Pages

Monday, February 6, 2012

Europe's Growing Imbalances Before Its Debt and Financial Crisis.

Europe's financial and debt problems were doubtless made worse and brought to a head by the global financial crisis that began in late 2007. But in the U.S., the financial crisis is fundamentally about the bursting of the bubble in housing prices and overborrowing, while in Europe, the current financial and debt problems have different economic roots, tracing to the arrival of the euro as a common currency in the late 1990s.

Nils Holinski, Clemens Kool, and Joan Muysken  offer many key ingredients of the story in "Persistent Macroeconomic Imbalances in the Euro Area: Causes and Consequences." It appears in the January/February 2012 issue of the Federal Reserve Bank of St. Louis Review. As a useful expository tool, they discuss "North" and "South" Europe, where North includes Austria, Germany, Finland, and Netherlands, while South includes Greece, Ireland, Portugal and Spain.

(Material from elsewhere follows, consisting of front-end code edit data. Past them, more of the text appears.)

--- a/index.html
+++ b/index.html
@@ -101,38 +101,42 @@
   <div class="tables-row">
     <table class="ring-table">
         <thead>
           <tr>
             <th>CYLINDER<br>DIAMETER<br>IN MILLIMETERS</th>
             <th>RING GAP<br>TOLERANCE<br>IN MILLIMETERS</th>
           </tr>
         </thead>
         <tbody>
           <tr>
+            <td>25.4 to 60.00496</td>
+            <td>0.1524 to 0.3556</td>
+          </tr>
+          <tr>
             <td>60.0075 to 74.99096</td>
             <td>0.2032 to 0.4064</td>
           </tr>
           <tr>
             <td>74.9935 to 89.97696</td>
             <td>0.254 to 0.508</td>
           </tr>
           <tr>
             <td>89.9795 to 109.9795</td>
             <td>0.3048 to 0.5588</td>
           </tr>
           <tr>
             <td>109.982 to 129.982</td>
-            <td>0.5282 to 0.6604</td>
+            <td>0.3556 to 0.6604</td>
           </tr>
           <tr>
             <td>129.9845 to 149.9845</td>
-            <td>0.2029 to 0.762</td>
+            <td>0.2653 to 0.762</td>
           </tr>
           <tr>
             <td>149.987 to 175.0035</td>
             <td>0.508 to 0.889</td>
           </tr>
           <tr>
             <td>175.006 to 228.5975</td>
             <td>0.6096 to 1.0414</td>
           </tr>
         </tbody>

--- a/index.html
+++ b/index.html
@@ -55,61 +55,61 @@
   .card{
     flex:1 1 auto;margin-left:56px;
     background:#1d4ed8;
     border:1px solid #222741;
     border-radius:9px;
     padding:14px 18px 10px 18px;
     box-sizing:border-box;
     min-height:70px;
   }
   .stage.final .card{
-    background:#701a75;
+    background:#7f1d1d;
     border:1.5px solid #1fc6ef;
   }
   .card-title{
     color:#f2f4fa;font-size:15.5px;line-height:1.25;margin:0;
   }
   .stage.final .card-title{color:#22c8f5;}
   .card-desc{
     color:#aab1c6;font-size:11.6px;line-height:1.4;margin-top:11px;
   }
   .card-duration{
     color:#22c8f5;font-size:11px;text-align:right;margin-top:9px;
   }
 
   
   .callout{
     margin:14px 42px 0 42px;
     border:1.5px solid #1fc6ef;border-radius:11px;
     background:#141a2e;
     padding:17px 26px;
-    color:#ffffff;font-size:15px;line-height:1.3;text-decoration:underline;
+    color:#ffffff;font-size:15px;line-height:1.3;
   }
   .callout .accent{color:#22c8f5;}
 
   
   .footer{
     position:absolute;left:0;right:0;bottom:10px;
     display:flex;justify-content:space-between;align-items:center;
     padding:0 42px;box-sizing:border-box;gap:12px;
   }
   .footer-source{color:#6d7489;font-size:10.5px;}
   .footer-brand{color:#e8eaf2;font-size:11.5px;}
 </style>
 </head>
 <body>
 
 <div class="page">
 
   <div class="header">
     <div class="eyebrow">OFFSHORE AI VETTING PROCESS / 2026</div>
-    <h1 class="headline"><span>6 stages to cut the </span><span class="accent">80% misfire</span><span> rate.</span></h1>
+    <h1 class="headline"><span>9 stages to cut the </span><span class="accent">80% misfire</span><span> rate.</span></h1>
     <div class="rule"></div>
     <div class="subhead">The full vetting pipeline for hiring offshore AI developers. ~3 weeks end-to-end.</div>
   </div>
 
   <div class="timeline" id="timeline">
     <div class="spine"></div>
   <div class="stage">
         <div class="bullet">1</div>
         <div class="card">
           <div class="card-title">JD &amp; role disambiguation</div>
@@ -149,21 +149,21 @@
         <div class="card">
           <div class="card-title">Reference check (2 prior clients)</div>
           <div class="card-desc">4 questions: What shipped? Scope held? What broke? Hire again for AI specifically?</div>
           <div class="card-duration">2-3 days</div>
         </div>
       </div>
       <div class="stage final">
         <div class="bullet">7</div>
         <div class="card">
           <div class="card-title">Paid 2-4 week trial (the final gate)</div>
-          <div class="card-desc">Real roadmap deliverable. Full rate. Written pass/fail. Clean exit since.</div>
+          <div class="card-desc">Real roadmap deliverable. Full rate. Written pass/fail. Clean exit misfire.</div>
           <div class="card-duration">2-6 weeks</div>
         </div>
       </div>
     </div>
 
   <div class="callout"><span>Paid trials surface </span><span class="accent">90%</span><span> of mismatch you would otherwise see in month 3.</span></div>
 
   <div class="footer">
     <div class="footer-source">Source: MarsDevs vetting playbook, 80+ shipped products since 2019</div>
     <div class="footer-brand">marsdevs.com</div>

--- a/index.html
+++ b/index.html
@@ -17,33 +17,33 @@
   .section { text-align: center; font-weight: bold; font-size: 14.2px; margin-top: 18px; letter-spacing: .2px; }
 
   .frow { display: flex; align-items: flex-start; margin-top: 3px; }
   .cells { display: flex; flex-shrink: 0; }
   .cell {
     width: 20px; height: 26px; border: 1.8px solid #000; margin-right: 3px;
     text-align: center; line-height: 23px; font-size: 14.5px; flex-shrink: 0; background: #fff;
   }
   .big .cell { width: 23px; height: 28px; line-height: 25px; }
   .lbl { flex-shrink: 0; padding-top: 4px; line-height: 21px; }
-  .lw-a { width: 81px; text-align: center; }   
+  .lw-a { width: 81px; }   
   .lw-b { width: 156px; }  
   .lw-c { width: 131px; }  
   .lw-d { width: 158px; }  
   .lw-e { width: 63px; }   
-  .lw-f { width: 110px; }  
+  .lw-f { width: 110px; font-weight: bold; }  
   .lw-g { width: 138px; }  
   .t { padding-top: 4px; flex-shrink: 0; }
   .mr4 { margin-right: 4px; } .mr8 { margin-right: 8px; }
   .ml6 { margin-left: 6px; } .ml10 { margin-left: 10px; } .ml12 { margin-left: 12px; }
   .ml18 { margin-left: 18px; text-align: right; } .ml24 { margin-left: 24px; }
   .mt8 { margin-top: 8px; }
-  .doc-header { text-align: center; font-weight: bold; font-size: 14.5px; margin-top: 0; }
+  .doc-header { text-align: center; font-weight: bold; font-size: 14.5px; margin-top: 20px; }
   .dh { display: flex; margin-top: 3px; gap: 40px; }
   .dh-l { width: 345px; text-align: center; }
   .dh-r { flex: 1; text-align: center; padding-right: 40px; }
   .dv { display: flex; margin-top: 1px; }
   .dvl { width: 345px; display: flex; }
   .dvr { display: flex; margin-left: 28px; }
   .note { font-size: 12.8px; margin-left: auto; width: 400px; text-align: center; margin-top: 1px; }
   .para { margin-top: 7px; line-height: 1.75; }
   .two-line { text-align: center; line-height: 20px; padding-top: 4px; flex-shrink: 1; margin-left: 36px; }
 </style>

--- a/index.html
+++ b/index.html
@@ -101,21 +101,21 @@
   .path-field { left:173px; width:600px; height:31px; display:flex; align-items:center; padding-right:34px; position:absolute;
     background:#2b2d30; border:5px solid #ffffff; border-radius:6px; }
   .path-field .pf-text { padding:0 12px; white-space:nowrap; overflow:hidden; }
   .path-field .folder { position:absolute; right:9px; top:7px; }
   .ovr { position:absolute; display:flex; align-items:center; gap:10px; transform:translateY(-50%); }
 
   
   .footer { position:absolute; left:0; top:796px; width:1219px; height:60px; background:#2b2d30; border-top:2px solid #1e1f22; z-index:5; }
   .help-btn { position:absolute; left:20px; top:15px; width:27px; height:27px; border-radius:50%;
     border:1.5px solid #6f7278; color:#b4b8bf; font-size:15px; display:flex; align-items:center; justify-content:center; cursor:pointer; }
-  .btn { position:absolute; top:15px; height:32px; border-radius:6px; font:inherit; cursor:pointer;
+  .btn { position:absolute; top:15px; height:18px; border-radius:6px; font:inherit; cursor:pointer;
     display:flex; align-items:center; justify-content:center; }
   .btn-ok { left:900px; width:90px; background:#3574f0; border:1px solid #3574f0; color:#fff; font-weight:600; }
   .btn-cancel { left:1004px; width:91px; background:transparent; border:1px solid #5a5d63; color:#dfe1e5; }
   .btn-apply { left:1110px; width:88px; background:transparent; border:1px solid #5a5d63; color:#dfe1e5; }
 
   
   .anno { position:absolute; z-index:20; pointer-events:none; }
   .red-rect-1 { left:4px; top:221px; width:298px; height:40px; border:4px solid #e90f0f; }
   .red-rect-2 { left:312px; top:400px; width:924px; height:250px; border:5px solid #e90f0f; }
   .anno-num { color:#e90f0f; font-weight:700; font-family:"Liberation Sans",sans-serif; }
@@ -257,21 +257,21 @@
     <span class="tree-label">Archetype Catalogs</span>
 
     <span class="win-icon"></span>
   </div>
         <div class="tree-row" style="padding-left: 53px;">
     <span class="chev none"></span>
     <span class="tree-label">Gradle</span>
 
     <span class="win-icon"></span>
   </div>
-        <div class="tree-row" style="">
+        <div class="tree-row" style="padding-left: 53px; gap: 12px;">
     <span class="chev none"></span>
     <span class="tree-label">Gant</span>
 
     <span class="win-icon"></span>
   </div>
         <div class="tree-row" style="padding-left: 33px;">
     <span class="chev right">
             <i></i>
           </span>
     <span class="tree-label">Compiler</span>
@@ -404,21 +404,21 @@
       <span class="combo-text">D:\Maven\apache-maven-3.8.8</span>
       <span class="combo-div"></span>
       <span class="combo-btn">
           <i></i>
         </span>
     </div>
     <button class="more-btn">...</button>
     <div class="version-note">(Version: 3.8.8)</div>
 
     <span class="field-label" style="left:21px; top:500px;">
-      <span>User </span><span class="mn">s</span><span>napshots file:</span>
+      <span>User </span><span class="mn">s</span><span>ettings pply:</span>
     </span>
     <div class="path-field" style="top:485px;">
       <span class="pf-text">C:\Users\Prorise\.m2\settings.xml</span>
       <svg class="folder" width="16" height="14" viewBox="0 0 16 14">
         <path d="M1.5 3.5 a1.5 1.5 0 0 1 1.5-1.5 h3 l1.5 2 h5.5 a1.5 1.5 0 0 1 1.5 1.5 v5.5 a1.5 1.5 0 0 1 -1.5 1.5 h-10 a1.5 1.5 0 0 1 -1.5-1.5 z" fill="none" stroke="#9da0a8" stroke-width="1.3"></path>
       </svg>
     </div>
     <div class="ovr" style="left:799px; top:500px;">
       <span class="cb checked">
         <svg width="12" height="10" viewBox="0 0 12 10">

In the figures that follow, North and South refer to the averages of these groups not weighted by economy or population--because if they were weighted in that way, "North" would basically be Germany and "South" would basically be Spain. They focus only on the period of time from 1992-2007--that is, the financial crisis has not yet erupted. But their analysis strongly suggests that an eruption of some sort was coming.

As a starting point, look at trade balances. For the euro countries as a whole, the trade balance has been fairly close to zero in recent years. But as the euro got started, North countries began to run ever-larger trade surpluses, while South countries began to run ever-larger trade deficits. 



What are the underlying causes of these trade deficits? A standard economic relationship, sometimes called the national savings and investment identity, lays out certain possibilities. If a trade deficit rises, it MUST be accompanied by some combination of the following: more government borrowing, less private saving, or more private investment. Conversely, if a trade deficit falls, it MUST be accompanied by some combination of the following: less government borrowing, more private saving, or less private investment. What was happening in Europe from 1992-2007?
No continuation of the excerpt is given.